When observing FIGS. 3 to 8, first, in FIGS. 3 to 5, the state in which the motor 5 oscillates in the displacement direction according to the voltage application cycle (voltage application time interval). Is observed. When this state is as shown in FIG. 6, the motor 5 performs a constant movement with almost no shaking regardless of the voltage application cycle. Further, in the state shown in FIG. 7, it can be seen that the motor 5 moves smoothly without shaking while the motor 5 is being driven, and that the motor 5 is slightly shaking in the last stop operation of the movement. As is clear from the figures, when the voltage application cycle is set to about 1 ms, the vibration when the motor 5 is moved is almost eliminated.

Next, the reason why the vibration disappears will be described. When a voltage is applied to the motor 5 only once, as shown in FIG.
Only phases are shown. In the case of the moving body (driven body) of the motor 5 used in the experiment, it is shown in FIG. 9 (or a schematic diagram in which the main part of FIG. 9 is taken out is as shown in FIG. 15). About 500Hz (period 2m
It is observed that the natural vibration of s) is performed.

When the voltage application for a very short time is repeated, a time interval for applying these voltages, that is, as shown in FIG.
The interval (voltage application cycle) between the displacement start positions 3 is shown in FIG.
If it is long as shown in (A), the natural vibration that attenuates is performed between the displacement start position 1 and the displacement start position 2, and the same applies sequentially between the displacement start position 2 and the displacement start position 3 in the following.
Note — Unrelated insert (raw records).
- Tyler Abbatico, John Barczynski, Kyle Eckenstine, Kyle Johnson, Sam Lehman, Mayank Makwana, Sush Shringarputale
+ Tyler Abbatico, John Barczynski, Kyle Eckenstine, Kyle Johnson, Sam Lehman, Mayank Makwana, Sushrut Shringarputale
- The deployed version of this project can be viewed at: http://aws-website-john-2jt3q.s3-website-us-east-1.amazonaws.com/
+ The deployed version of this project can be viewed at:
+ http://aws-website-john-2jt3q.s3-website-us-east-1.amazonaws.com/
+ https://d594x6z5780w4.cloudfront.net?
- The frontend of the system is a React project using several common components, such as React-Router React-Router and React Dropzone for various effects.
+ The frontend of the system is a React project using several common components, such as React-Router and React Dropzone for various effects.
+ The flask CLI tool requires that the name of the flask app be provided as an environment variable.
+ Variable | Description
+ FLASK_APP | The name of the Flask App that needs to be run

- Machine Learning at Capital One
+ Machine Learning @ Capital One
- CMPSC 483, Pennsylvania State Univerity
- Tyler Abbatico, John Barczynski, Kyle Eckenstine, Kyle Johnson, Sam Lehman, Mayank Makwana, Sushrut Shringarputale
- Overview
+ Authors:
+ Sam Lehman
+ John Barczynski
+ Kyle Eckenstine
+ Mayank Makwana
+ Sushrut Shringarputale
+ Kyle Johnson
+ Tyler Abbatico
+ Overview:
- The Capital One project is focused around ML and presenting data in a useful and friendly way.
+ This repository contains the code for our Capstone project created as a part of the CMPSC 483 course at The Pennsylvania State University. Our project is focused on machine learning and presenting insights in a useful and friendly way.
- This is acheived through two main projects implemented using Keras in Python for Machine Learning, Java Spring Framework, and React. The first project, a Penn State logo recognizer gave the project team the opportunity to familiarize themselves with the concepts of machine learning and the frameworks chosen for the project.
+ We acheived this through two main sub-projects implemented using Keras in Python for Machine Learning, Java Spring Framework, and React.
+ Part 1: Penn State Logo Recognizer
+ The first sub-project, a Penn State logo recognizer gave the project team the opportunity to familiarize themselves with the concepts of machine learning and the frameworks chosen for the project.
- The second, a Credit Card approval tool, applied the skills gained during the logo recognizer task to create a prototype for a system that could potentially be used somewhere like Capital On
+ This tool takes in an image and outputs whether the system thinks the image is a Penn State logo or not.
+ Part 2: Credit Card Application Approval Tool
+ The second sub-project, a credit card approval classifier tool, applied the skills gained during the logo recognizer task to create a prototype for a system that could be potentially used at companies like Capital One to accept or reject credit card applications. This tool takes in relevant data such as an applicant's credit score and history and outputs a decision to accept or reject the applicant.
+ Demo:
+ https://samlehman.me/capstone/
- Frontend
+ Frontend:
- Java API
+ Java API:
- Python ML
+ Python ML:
The natural vibration is attenuated.

As shown in FIG. 10B, when the voltage application cycle becomes slightly short and becomes medium, the cycle of the natural vibration becomes about 5
Since the frequency is constant at 00 Hz, the number of times of vibration during one damping vibration is reduced.

When the voltage application cycle is further shortened, FIG.
As shown in (C), the next displacement operation is performed before the damping natural vibration occurs, and consequently, no vibration occurs during the movement. The voltage application cycle at this time is the interval between the displacement start positions 1, 2, 3 and the peak positions 1 ', 2', 3 'of the displacement (vibration), that is, one cycle of the natural vibration period
/ 2 or less, and in experiments, 1/2 of the natural oscillation period of 2 ms
It was observed that 1 ms, which is a condition under which vibration hardly occurs, was satisfied.
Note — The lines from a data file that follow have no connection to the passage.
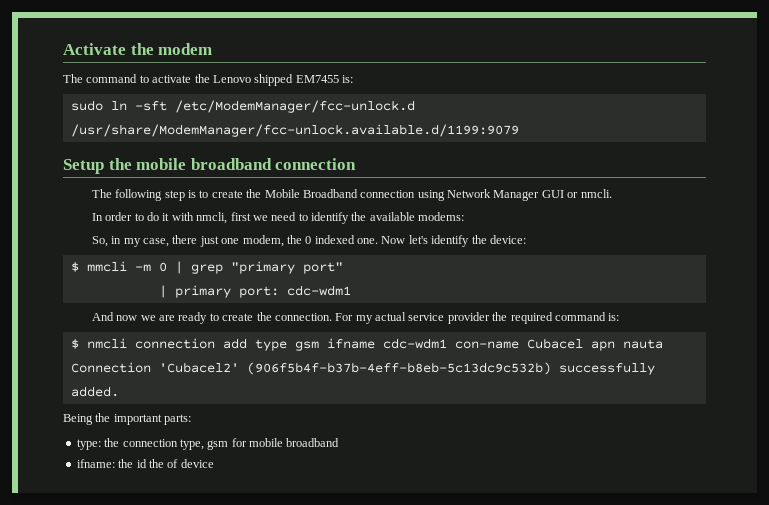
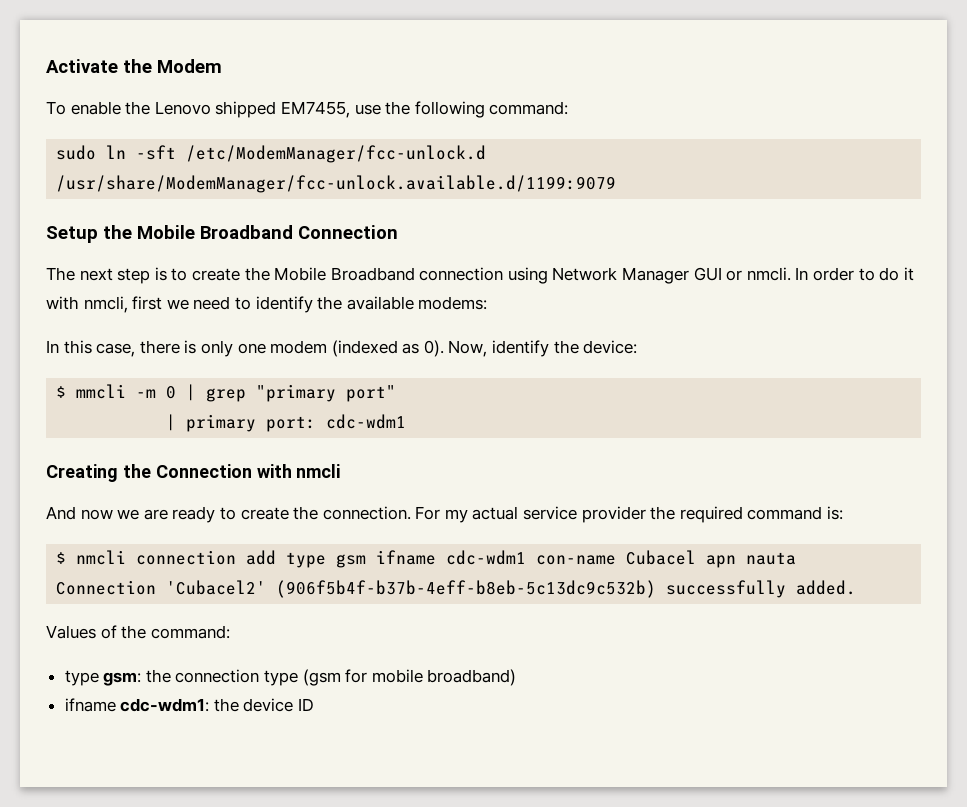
- Activate the modem
- The command to activate the Lenovo shipped EM7455 is:
+ Activate the Modem
+ To enable the Lenovo shipped EM7455, use the following command:
- Setup the mobile broadband connection
- The following step is to create the Mobile Broadband connection using Network Manager GUI or nmcli.
- In order to do it with nmcli, first we need to identify the available modems:
+ Setup the Mobile Broadband Connection
+ The next step is to create the Mobile Broadband connection using Network Manager GUI or nmcli. In order to do it with nmcli, first we need to identify the available modems:
- So, in my case, there just one modem, the 0 indexed one. Now let's identify the device:
+ In this case, there is only one modem (indexed as 0). Now, identify the device:
+ Creating the Connection with nmcli
- Being the important parts:
- type: the connection type, gsm for mobile broadband
- ifname: the id the of device
+ Values of the command:
+ type gsm: the connection type (gsm for mobile broadband)
+ ifname cdc-wdm1: the device ID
However, even in this case, as shown in FIG. 7, the vibration at the final step (when stopped) still remains. In this regard, deceleration may be gradually performed before reaching the final step. That is,
It is generally known that acceleration and deceleration should be gradually performed to reduce natural vibration when starting or stopping movement.

Therefore, it is necessary to control the speed by some means. However, an attempt was made to control the speed by changing the width of the drive pulse applied to the motor 5. FIG. 11 shows the results of this experiment.

As shown in the figure, it has been experimentally confirmed that the smaller the pulse width, the lower the speed. That is, the moving speed of the driven body monotonically increases with the increase of the pulse width, and is connected by a smooth curve. I found out.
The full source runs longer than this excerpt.